Ding Ding Ding! I think we have a winner. Once you realize that the chart is normalized by total intra-euro area trade, which expanded as the euro was introduced, you realize that it does show exactly what the Economist denies that it shows – ie., steady imports and increasing exports.
Absolutely true. Germany’s trade as % of total intra euro-area trade doesn’t show anything at all. If Germany stopped importing from the Euro area altogether and bought Chinese imports instead, Germany’s import share would fall to zero, without domestic consumption being hurt at all.

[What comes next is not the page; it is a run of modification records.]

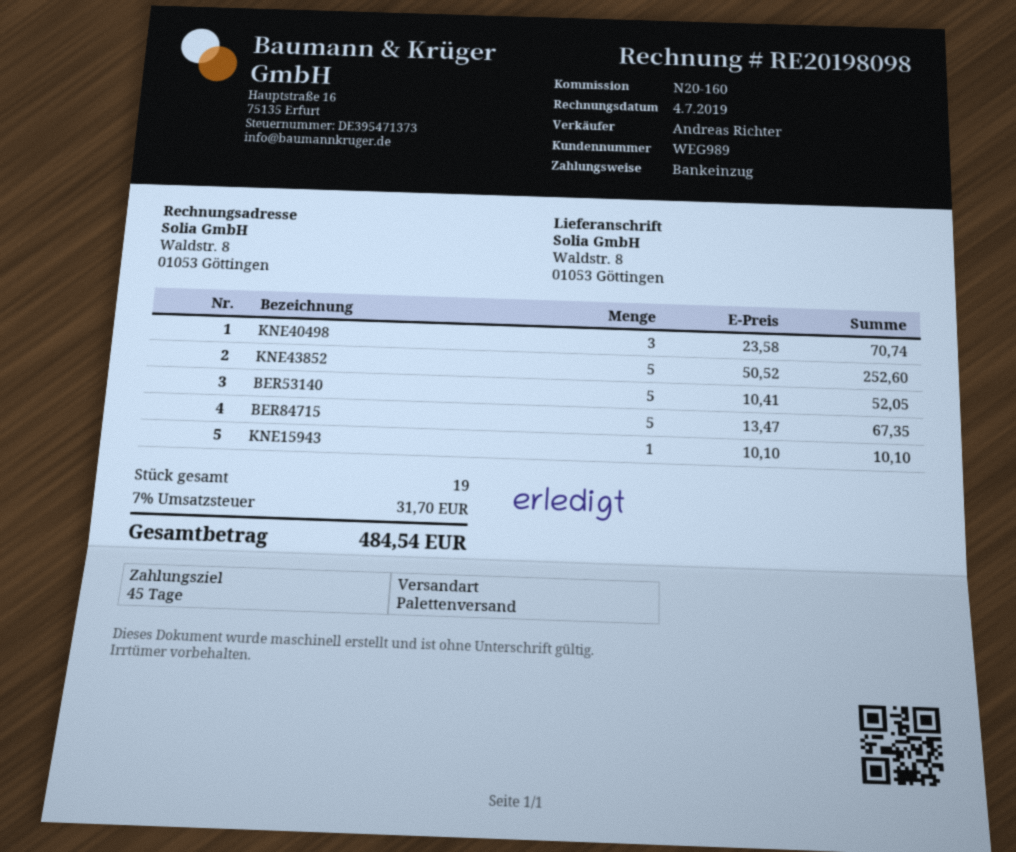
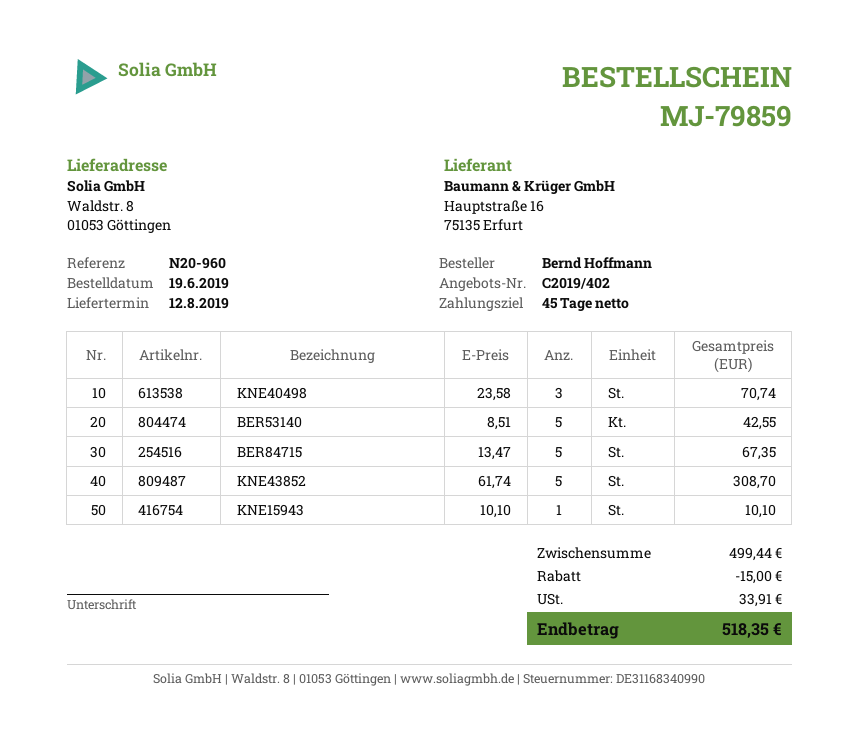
reference: N20-160 -> N20-960
KNE43852: 5 x 50.52 = 252.60 -> 5 x 61.74 = 308.70
BER53140: 5 x 10.41 = 52.05 -> 5 x 8.51 = 42.55
discount: none -> 15.00
tax: 31.70 -> 33.91
total: 484.54 -> 518.35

“Wherever the German savings recycling took place, it was not in the euro zone”
Well… I look at the amount invested in the eurozone by German banks, and I can’t help concluding that this is rather wrong. But perhaps the writer defines “savings recycling” differently to me.
Plus, national central banks in periphery countries can finance consumption of German export goods without relying on German savings per se by crediting accounts of national customers and booking a liability with the German Bundesbank via the ECB-system.
German exports as % of German GDP
Exports to PIIGS: 2.5% in 1995, ~3% in 1999, ~5% at peak in 2008.
Exports to all EMU nations: ~13.5% in 2001, 17% at peak in late 2008.
Exports to non-EMU nations: ~16% in 2001, 22.5% at peak in 2009.
I am always amazed how much of Germany’s exports are attributed to a “weak Euro”.
If a weak currency is the key to exports, then Somalia and Zimbabwe should be king. As should Cyprus and Malta because they have the same Euro.
Germany exports a lot because it has 10,000s of companies, from large to small, that produce things that people around the world want to buy and because they offer good after-sale services.
Chinese don’t buy Porsches or BMWs because of a currency exchange rate, they buy them because they don’t want to drive a Dodge or a Fiat. Countries hire Siemens to build their power plants because they don’t want them to implode. People in India want a dishwasher by Bosch or Miele because these products have a good reputation. Art students around the world want Faber-Castell pencils. Clinics buy medicine from Bayer or BASF because these are world-leading companies.
Just yesterday, I heard from somebody who owns a very small vineyard (less than 20 acres) in rural Germany, a family-owned and -run business. He exports part of his wine to a supermarket in Japan. And you will find companies like this in every German state, city, town and village.
Fluctuations in the exchange rate will affect the exporters’ bottom line, but they won’t decide if they get the contract in the first place.
+100
And Somalia and Zimbabwe are kings – in exporting their own starving population.